Whether the complete Queen Kelly as envisaged by Stroheim would have been his great masterpiece is difficult to ascertain. Certainly the extremely melodramatic nature of the material may have alienated audiences, let alone its darkly cynical view of the world and human nature. It seems unlikely that the proposed happy ending would have negated the preceding three (or five hours) of miserabilism, but this is purely conjecture. All of Stroheim’s films, no matter how mutilated or infuriating they may be, are extraordinary works of a gigantean talent whose cinematic vision was many decades ahead of its time. Watch Queen Kelly and be amazed.

Endnotes

  1. While viewing footage from The Merry Widow, of an old baron (Tully Marshall) fondling the heroine’s dainty shoes, Irving Thalberg confused, apocryphally asked what was happening. “He has a foot fetish”, Stroheim helpfully explained. “You have a footage fetish”, Thalberg retorted. It has been estimated that Queen Kelly may have been up to five-and-a-half hours in length if completed as anticipated. However, judging by the extant footage, and the fact that the European sequences constituted about a third of the film, it is conceivable that the film could have been a more manageable three to three-and-a-half hours in length.
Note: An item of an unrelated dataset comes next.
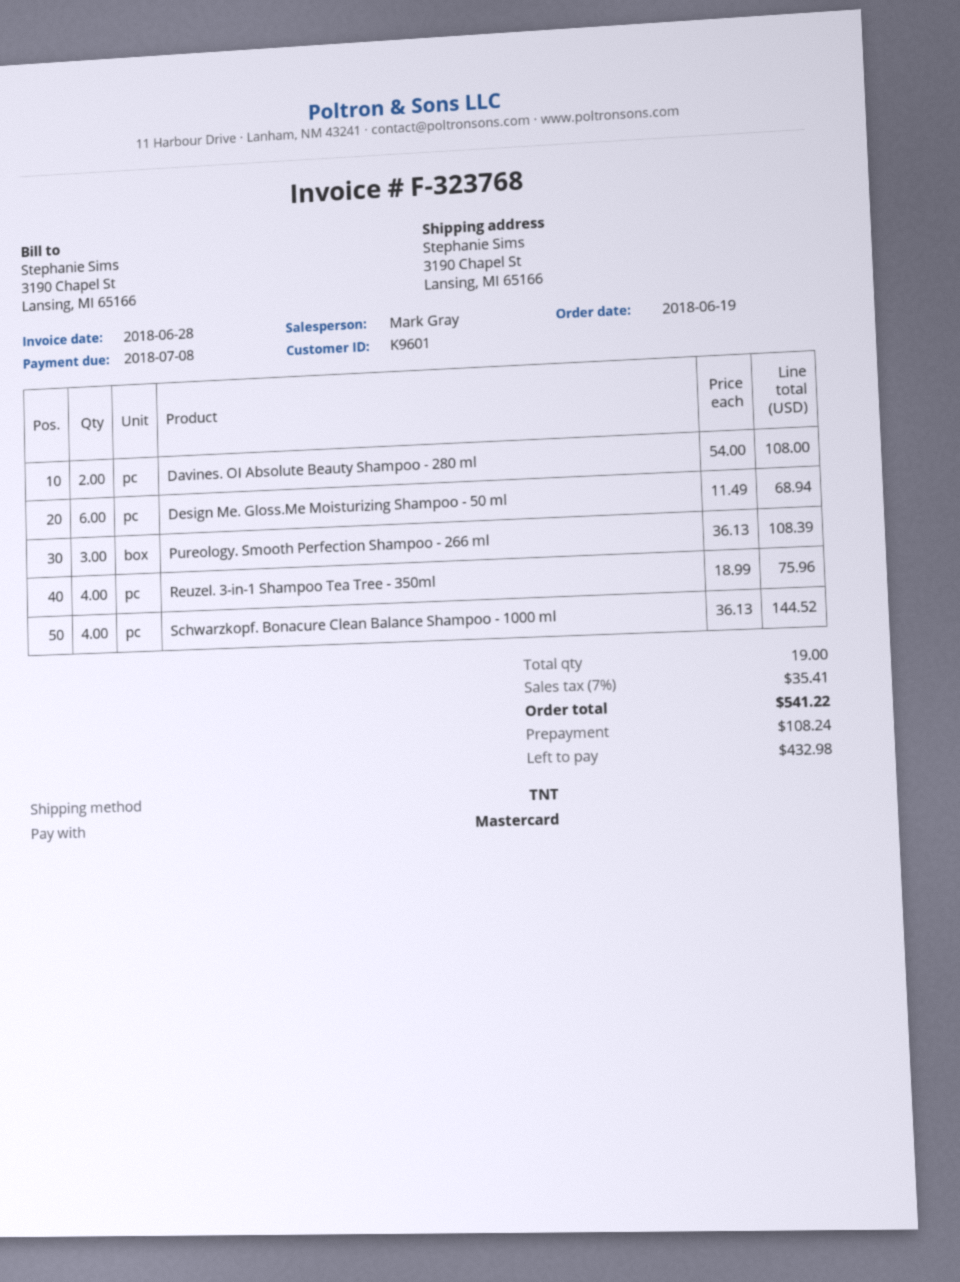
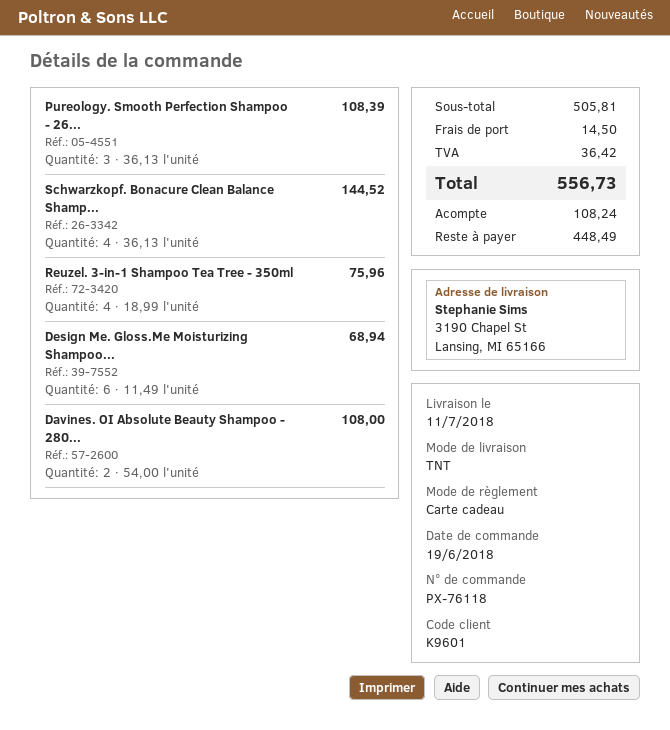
payment method: Mastercard -> gift card
shipping: none -> 14.50
tax: 35.41 -> 36.42
total: 541.22 -> 556.73
balance: 432.98 -> 448.49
  2. In the opening sequence of Queen Kelly, Prince Wolfram appears in the company of a group of women after a long night out. Prostitutes from a notorious Hollywood brothel portrayed these women. Meanwhile, during the banquet scene the guests drank real champagne and ate real caviar off real gold plates, even though these characters and actions are barely visible in the film.
  3. Lubitsch’s films are the comic inverse of Stroheim’s dramas/tragedies. Both directors are of Germanic origin. Their films are often set in similar locales – Paris, Vienna, and mythical middle European principalities – and are sexually very explicit, containing sexually aggressive male and female characters. Both directors made versions of The Merry Widow (Lubitsch in 1934). However, where Stroheim portrays the aristocracy as degenerate, Lubitsch views them as loveably eccentric. However, in both cases, these aristocrats are the final gasp of a vanishing world.